Thursday, February 18, 2016
Abstract: As magnetically confined plasmas approach the conditions required for fusion energy production, stellarator features become of increasing importance: (1) The feasibility of computer design, which can speed and reduce the cost of fusion energy development. (2) An intrinsically steady-state magnetic configuration. (3) Robust positional stability, which prevents tokamak-like disruptions. (4) A net plasma current that can be restricted to whatever level is required to avoid major runaway-electron issues. (5) A coil system that is potentially consistent with easy maintenance access to the plasma chamber. Stellarator magnetic fields must have a non-trivial dependence on all three spatial coordinates but offer about ten times as many useful degrees of freedom than the axisymmetric fields of tokamaks. Stellarators can be designed with a degree of control and certainty that is difficult to imagine from an axisymmetric perspective. Stellarator types, design principles, and possibilities will be discussed. Supported by the U.S. Department of Energy, Office of Science, Office of Fusion Energy Sciences under Award No. DE-FG02-95ER54333.
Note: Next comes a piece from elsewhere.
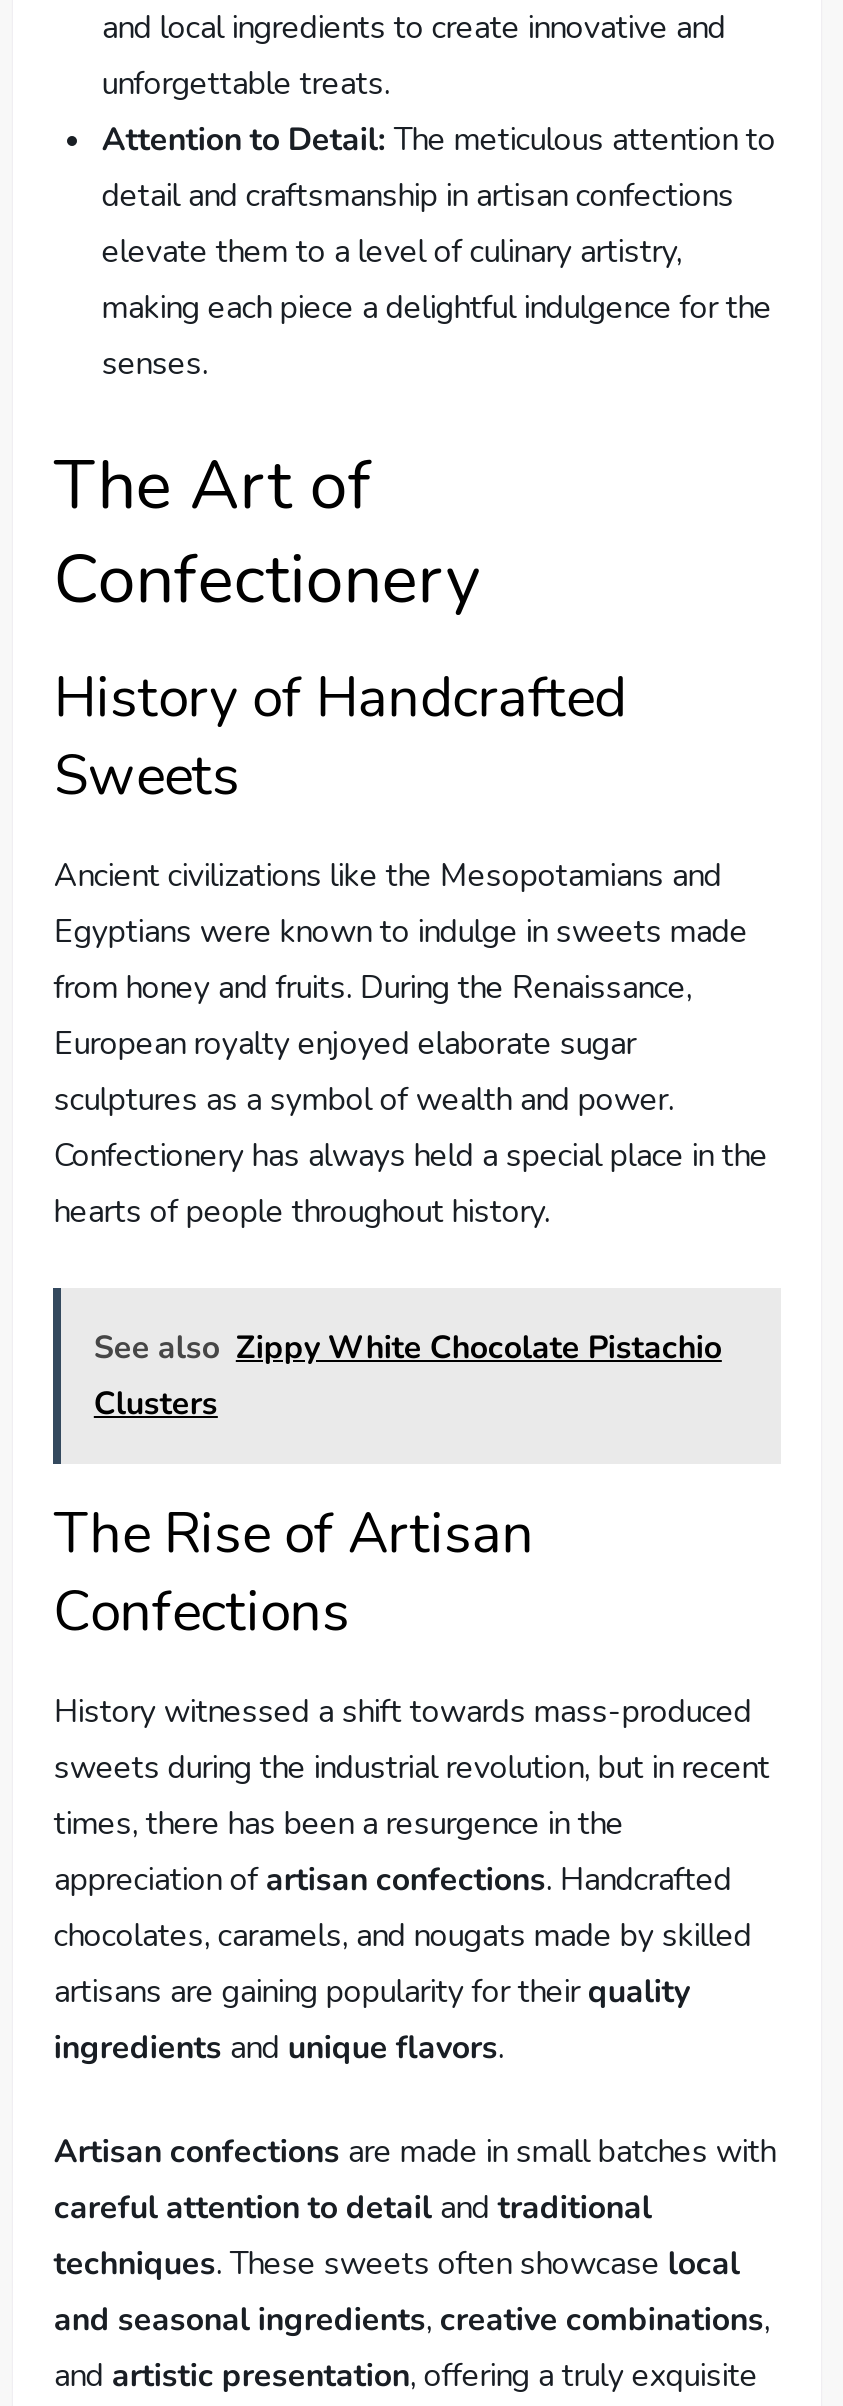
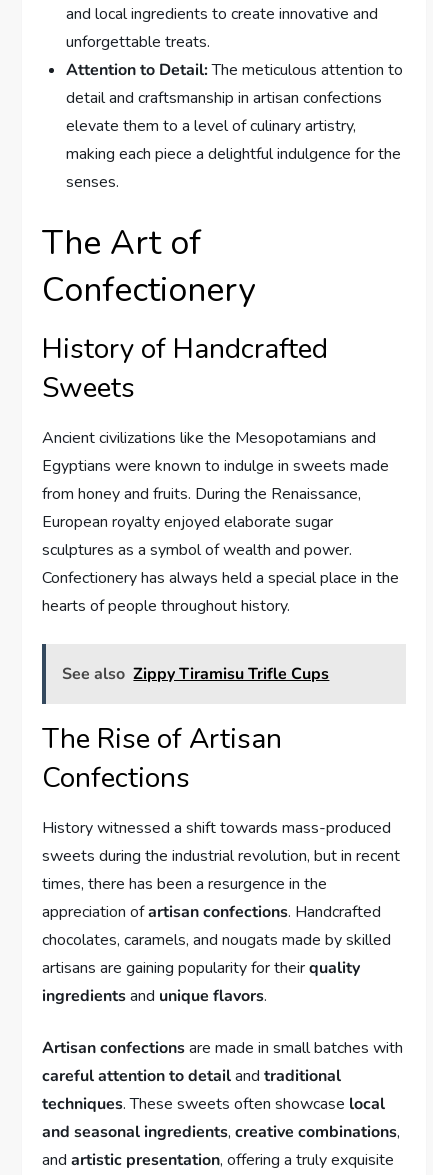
- See also Zippy White Chocolate Pistachio
- Clusters
+ See also Zippy Tiramisu Trifle Cups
Bio: Allen Boozer, a professor of Applied Physics at Columbia University, grew up in South Carolina and Virginia and received his bachelor’s degree from the University of Virginia and his doctorate from Cornell University, both in physics. He is best known for contributions to the theory of the interaction of plasmas with magnetic fields that depend on all three spatial coordinates and their application to stellarators, tokamaks, and magnetic reconnection. He is a fellow of the American Physical Society and a former chair of its Division of Plasma Physics. He was elected to Scientific Membership in the German Max Planck Society, and has received the Alfvén prize of the European Physical Society.